> _Aim of the task_: Give back every record word for word, keeping the pictures out.

::: Raw data

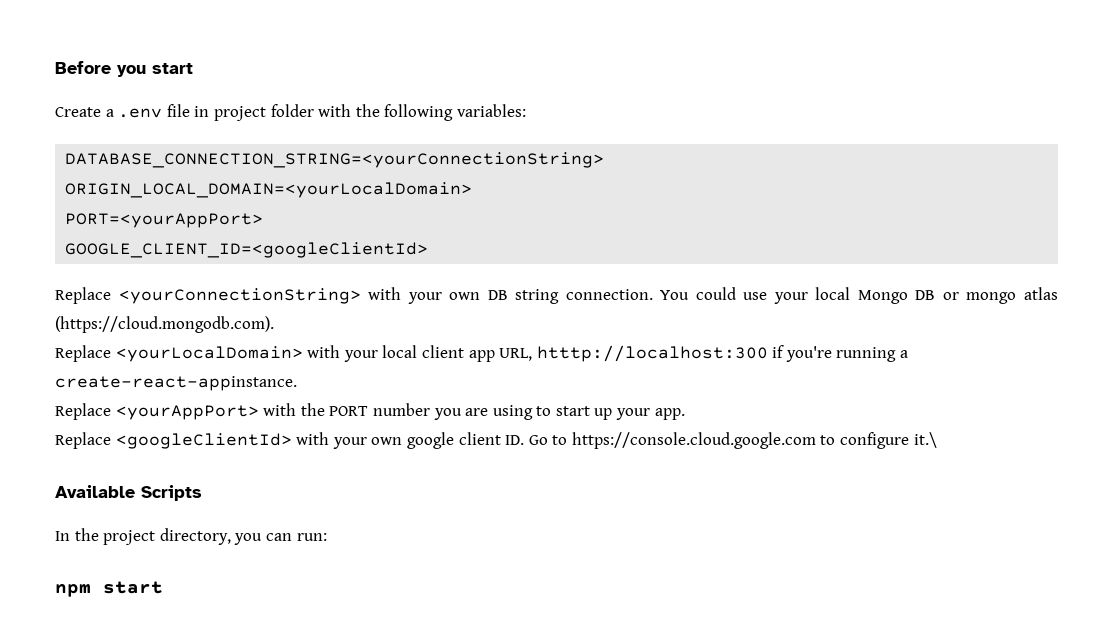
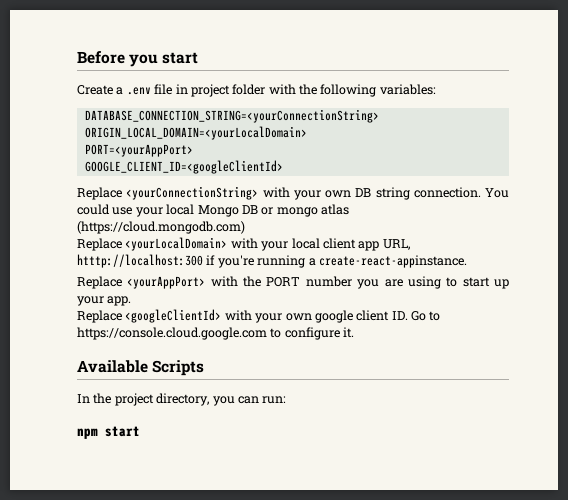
- You could use your local Mongo DB or mongo atlas (https://cloud.mongodb.com).
+ You could use your local Mongo DB or mongo atlas (https://cloud.mongodb.com)
- Replace <googleClientId> with your own google client ID. Go to https://console.cloud.google.com to configure it.\
+ Replace <googleClientId> with your own google client ID. Go to https://console.cloud.google.com to configure it.

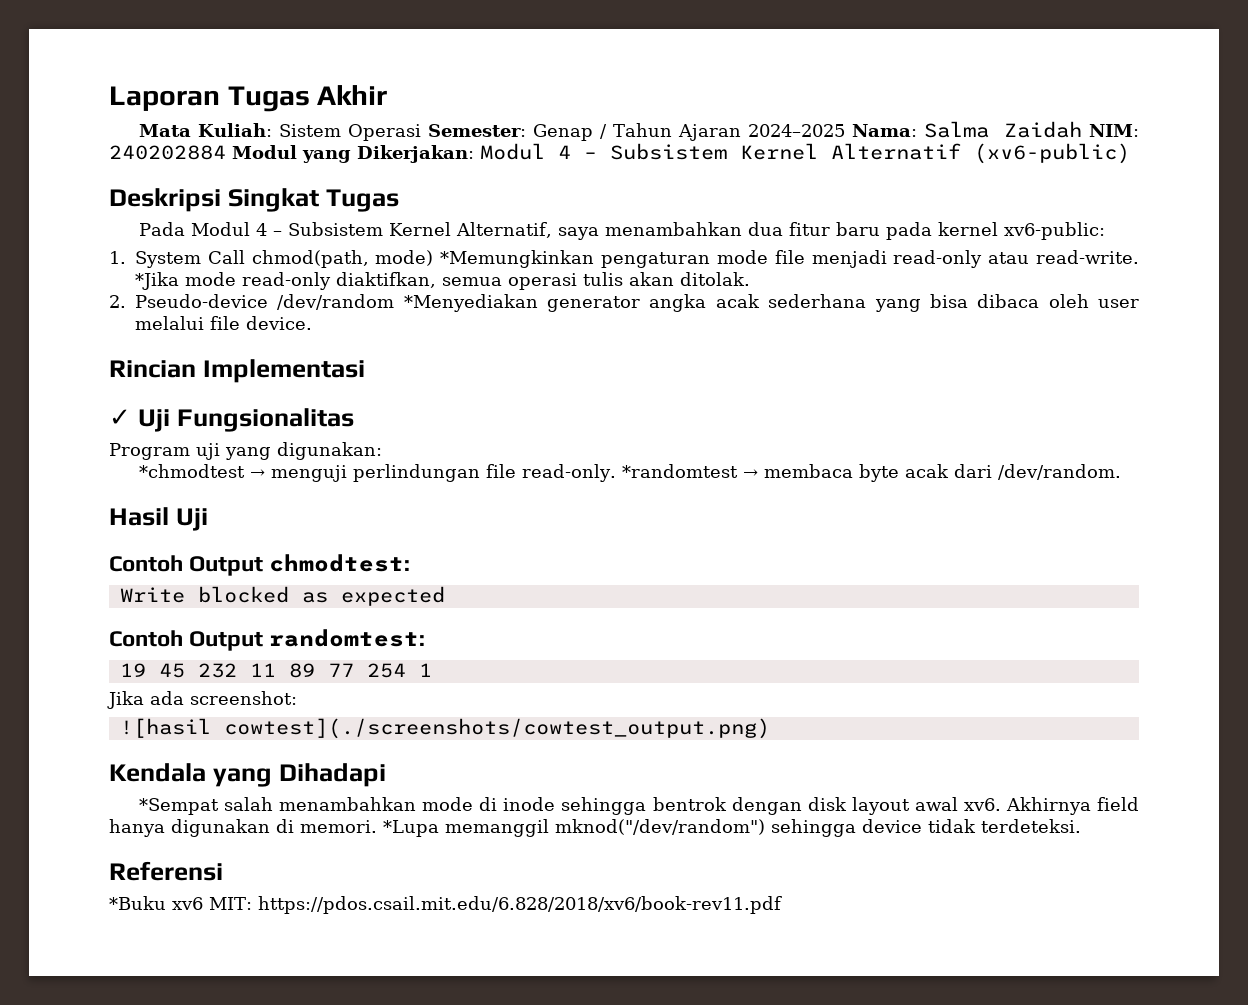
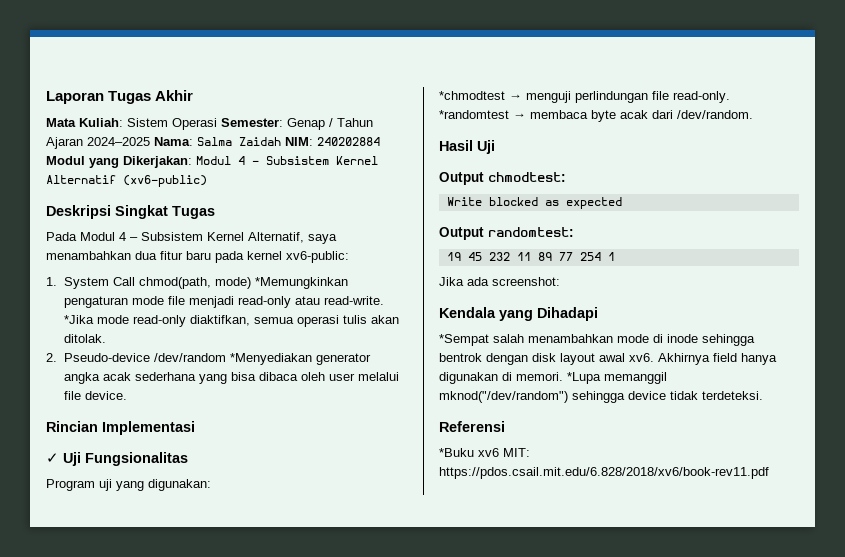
- Contoh Output chmodtest:
+ Output chmodtest:
- Contoh Output randomtest:
+ Output randomtest:
- ![hasil cowtest](./screenshots/cowtest_output.png)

::::::

> _Response to this exercise_:
- You could use your local Mongo DB or mongo atlas (https://cloud.mongodb.com).
+ You could use your local Mongo DB or mongo atlas (https://cloud.mongodb.com)
- Replace <googleClientId> with your own google client ID. Go to https://console.cloud.google.com to configure it.\
+ Replace <googleClientId> with your own google client ID. Go to https://console.cloud.google.com to configure it.

- Contoh Output chmodtest:
+ Output chmodtest:
- Contoh Output randomtest:
+ Output randomtest:
- ![hasil cowtest](./screenshots/cowtest_output.png)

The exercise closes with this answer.